Per diventare una vergine consacrata, per esser ammessa al rito, non si richiede una verginità fisica. «È la castità dal momento della chiamata a essere fondamentale. Non abbiamo uomini perché abbiamo scelto Cristo come sposo». Se anche c'è stata una caduta, o in casi limite eppure drammaticamente veri, una violenza, Gesù fa nuove tutte le cose e può restituire una verginità fisica perduta. Bisogna essere battezzate e cresimate, non essere mai state sposate né aver vissuto pubblicamente in uno stato contrario alla castità (insomma, niente convivenze alle spalle) ed essere economicamente indipendenti. Perché, a differenza dei sacerdoti, le vergini consacrate non hanno seminari né rendite e devono cavarsela da sé.

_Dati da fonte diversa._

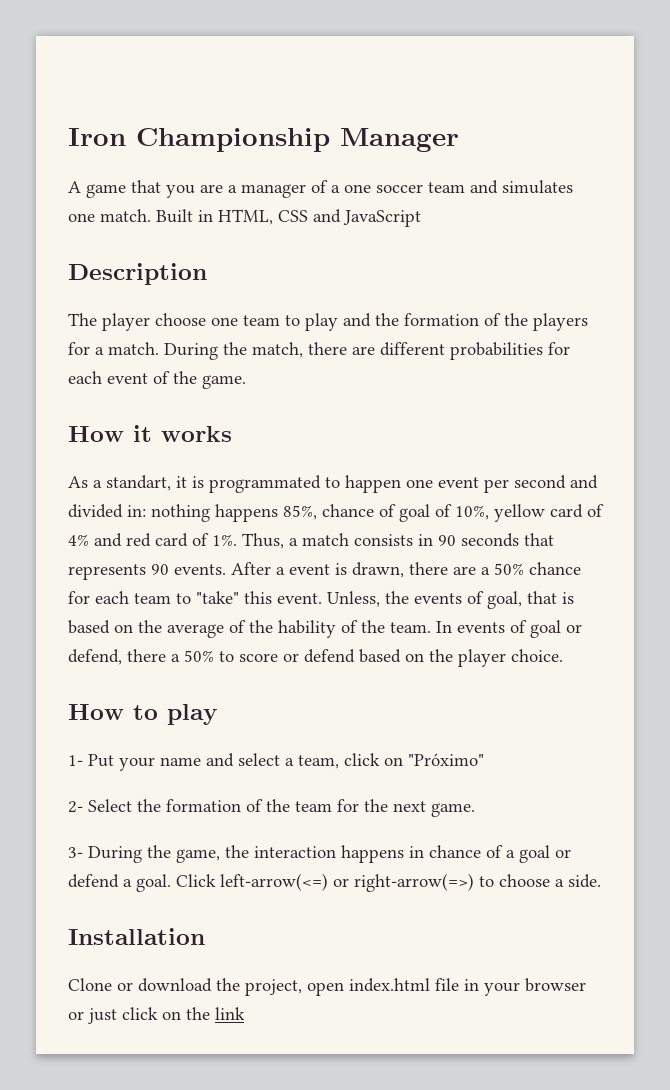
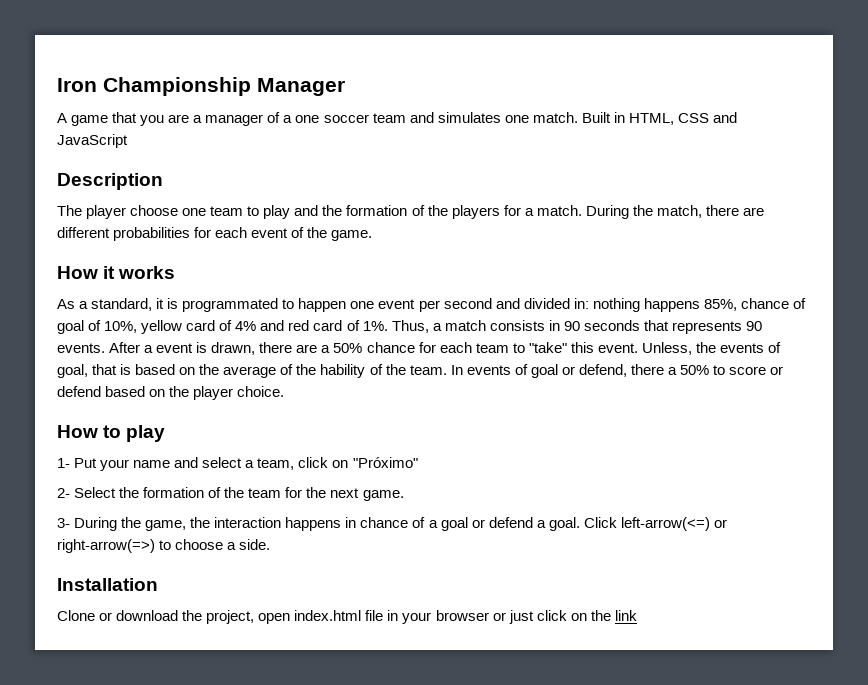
[106,475,171,491] standart, -> [91,298,153,311] standard,

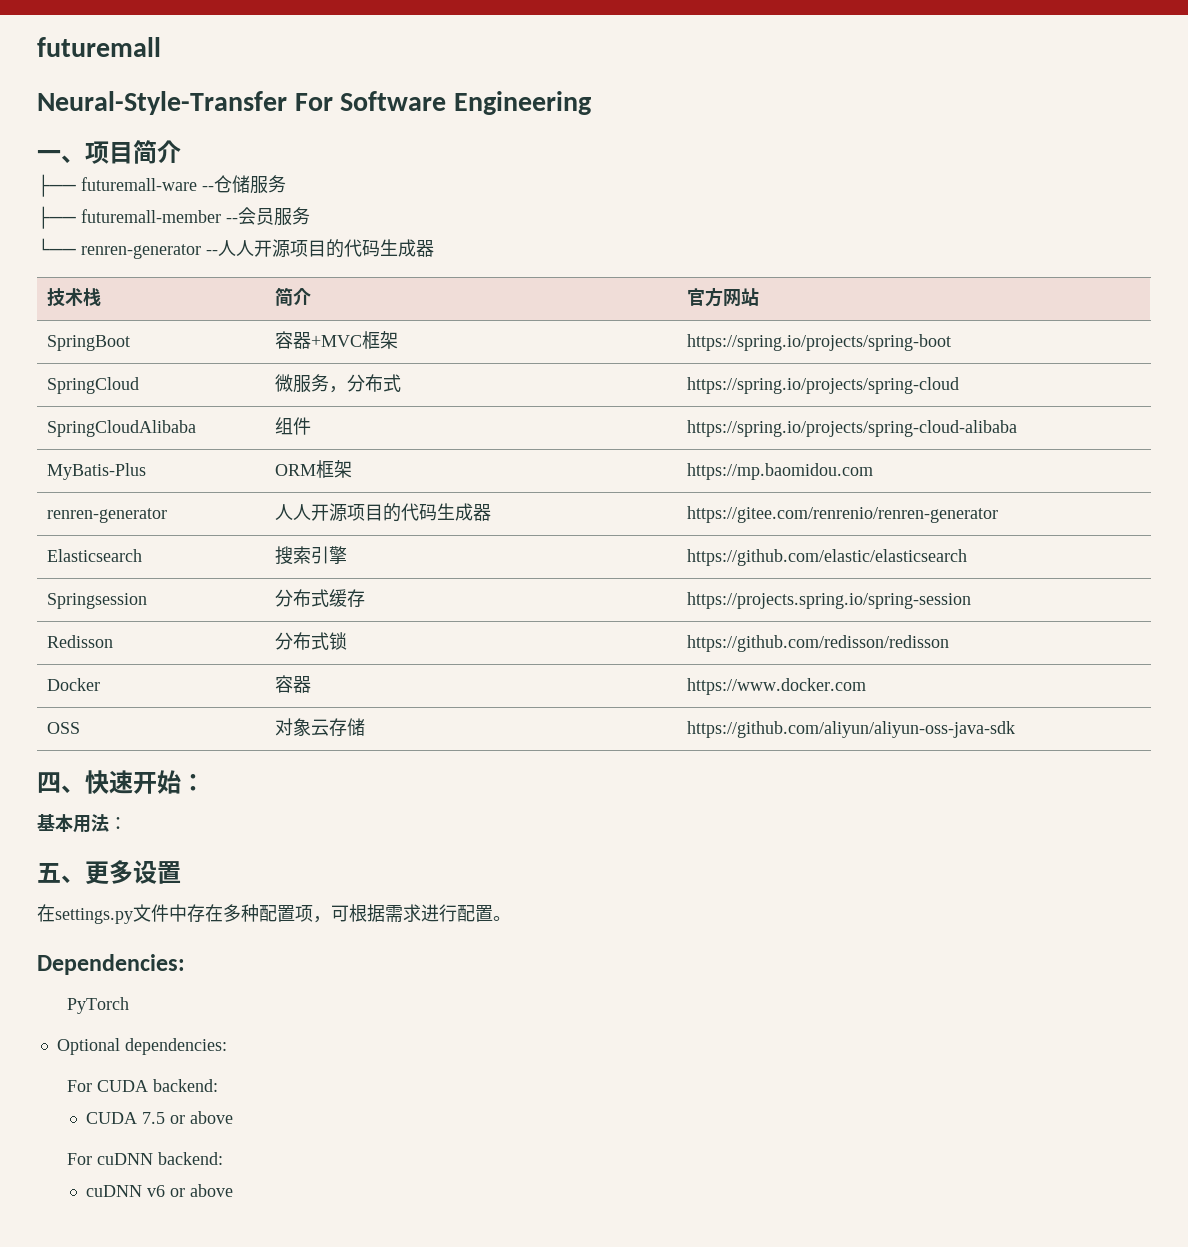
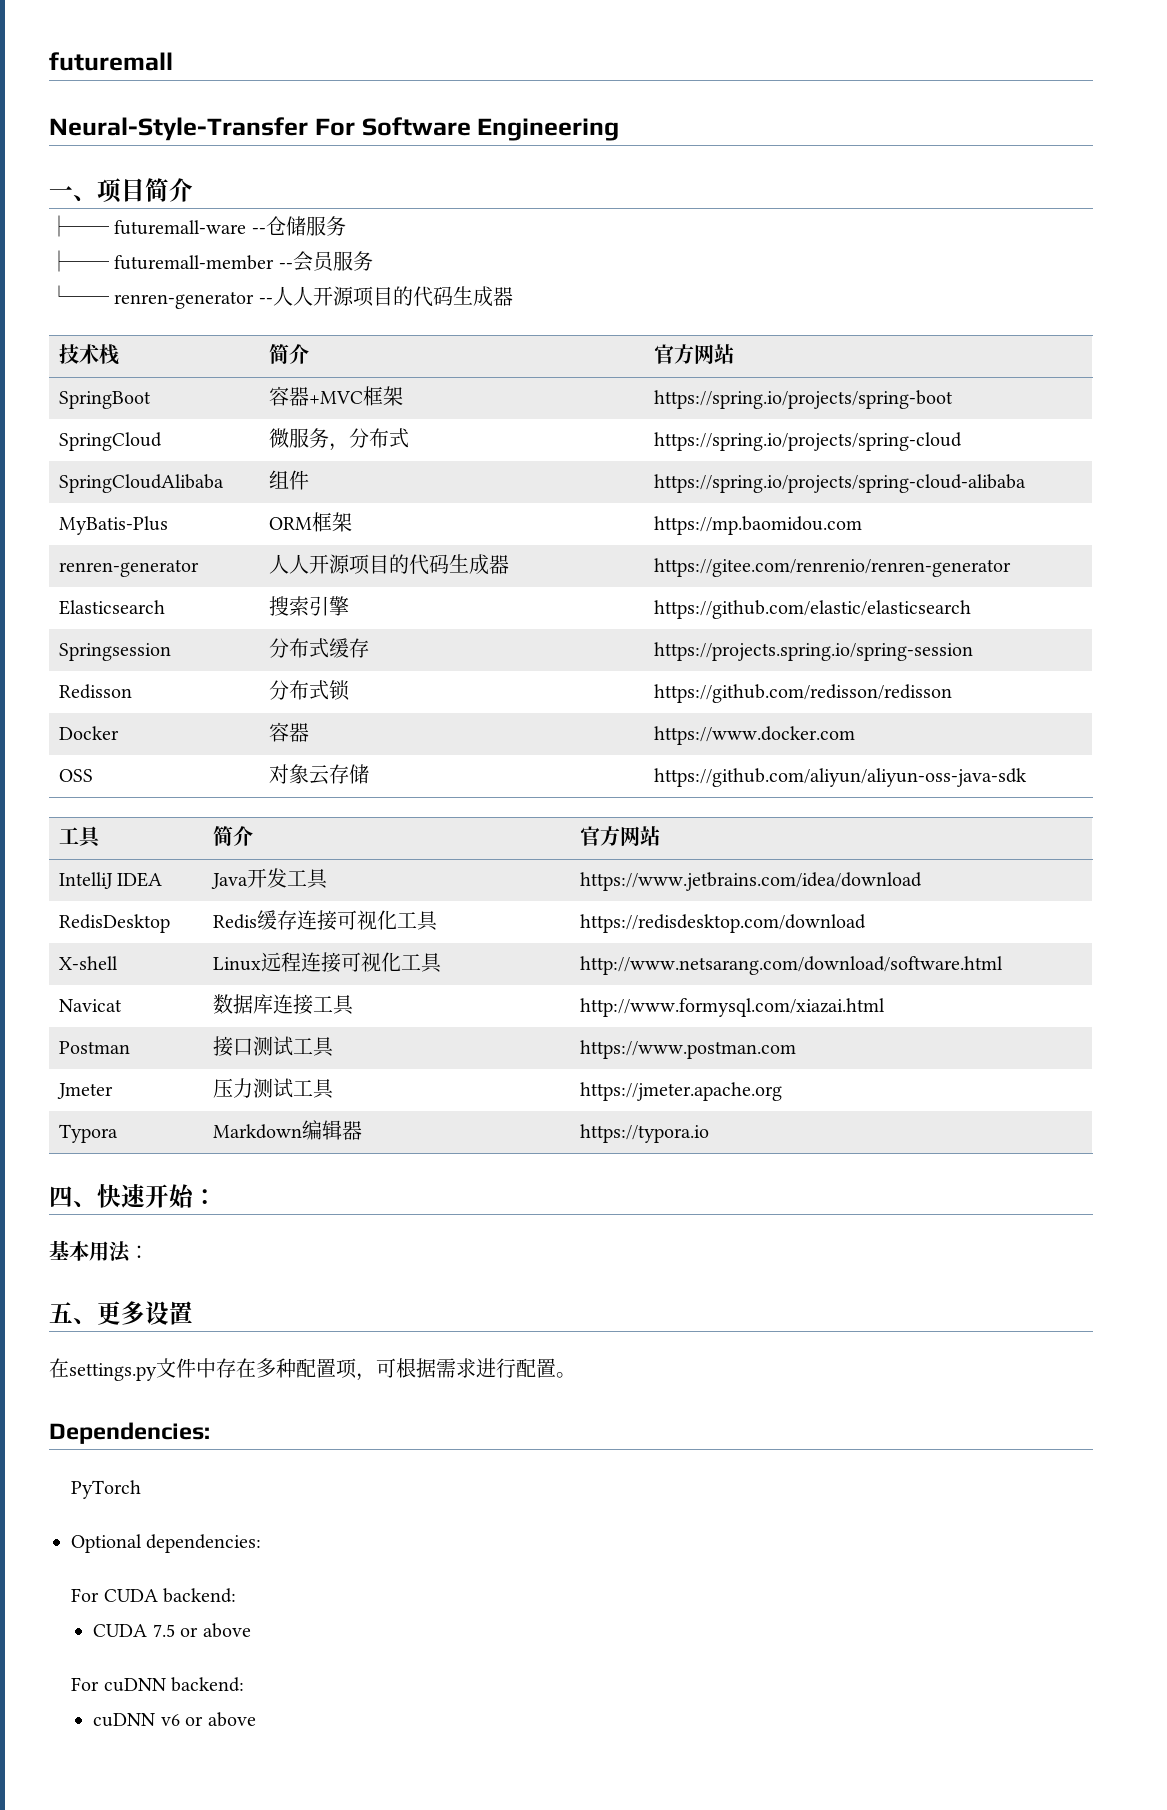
(1015, 729) none -> [58,826,102,848] [212,826,253,846] [579,826,660,846] [58,872,163,889] [210,868,328,889] [579,872,922,891] [58,914,170,933] [212,910,438,931] [579,914,866,933] [58,956,118,970] [212,952,442,973] [579,956,1003,975] [58,999,122,1012] [212,994,354,1015] [579,998,885,1017] [58,1041,130,1054] [212,1036,334,1057] [579,1040,796,1059] [56,1083,113,1099] [212,1078,334,1099] [579,1082,782,1101] [58,1124,118,1143] [212,1120,362,1140] [579,1124,709,1143] // 工具 | 简介 | 官方网站 // IntelliJ IDEA | Java开发工具 | https://www.jetbrains.com/idea/download // RedisDesktop | Redis缓存连接可视化工具 | https://redisdesktop.com/download // X-shell | Linux远程连接可视化工具 | http://www.netsarang.com/download/software.html // Navicat | 数据库连接工具 | http://www.formysql.com/xiazai.html // Postman | 接口测试工具 | https://www.postman.com // Jmeter | 压力测试工具 | https://jmeter.apache.org // Typora | Markdown编辑器 | https://typora.io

Vita dura, si direbbe a pensarci, e senza consolazioni. Ma quando ti trovi in mezzo a loro capisci che pur tra mille ostacoli c'è qualcosa dentro. Qualcuno. «Certo, mai che mio marito pensasse a tagliare l'erba del pratino oppure a far quadrare il bilancio familiare - scherza Maddalena - ma Gesù è una persona e tu la senti accanto. Non è una rinuncia ciò che ho lasciato, ho lasciato una cosa grande come il matrimonio per qualcosa di più grande». Non tutte sono come Maddalena, perché la particolarità dell 'Ordo Virginum è anche in questa regola personalizzata, per così dire concordata con il vescovo, e ci sono donne che vivono in piccole comunità, altre da sole, e ciascuna sottoscrive impegni suoi. A parte la promessa di castità e l'obbedienza al vescovo (pur senza voto), che valgono per tutte. Qui insieme dicono la Messa, si riuniscono per intonare canti, passeggiano per i corridoi del seminario di Venegono.

Ognuna racconta con toni suoi la verginità e il rapporto d'amore con lo Sposo. Non vi mancano gli uomini in carne e ossa? «A volte siamo in difficoltà, come in tutti i matrimoni. Come le donne sposate, nelle situazioni normali, può persino arrivare la voglia di cercare alternative. Ma a salvarmi, credo di poter dire a salvarci, è questo rapporto fisico con il Signore. È lui a essere fedele. Quante volte me ne sono resa conto» dice Gloria, geologa di Milano, che ha abbandonato il suo lavoro per una casa editrice e poi la casa editrice per Nocetum, un borgo nei dintorni dell'abbazia di Chiaravalle da far rivivere e rendere accogliente anche per le persone svantaggiate. I problemi di soldi non mancano, a lei come ad altre. Anna Rosalia, di Bari, vive con la mamma di novantatré anni. Sentirmi sola? «Mi sento in compagnia più di molte coppie che incontro nel mio lavoro di insegnante. Ho rinunciato al mio desiderio di maternità e mi sono ritrovata con tantissime figlie: ragazze albanesi di diciassette o diciotto anni con bambini. Spesso sono bambine le madri, come i figli». Vergine e madre.

Rosalba, 38 anni, arriva dalla Puglia e vive a Roma. Essere vergine le consente di essere madrina di 12 figliocci e accompagnare spiritualmente giovani, studenti, docenti e persino sacerdoti. Rosella, di Pavia, che di anni ne ha 48, è impiegata in un'azienda di servizi alla persona, settore gare d'appalto.

«Mi dedico soprattutto al carcere e spesso mi chiedono: “ma perché proprio con queste persone?” Io rispondo sempre che se fossi nata nelle loro condizioni, chissà. Mi manda in crisi a volte fare catechesi ai pedofili, però poi mi dico: se il Signore è morto per tutti, la salvezza non dipende da noi. Io non sono un giudice». Essere vergine significa anche questo.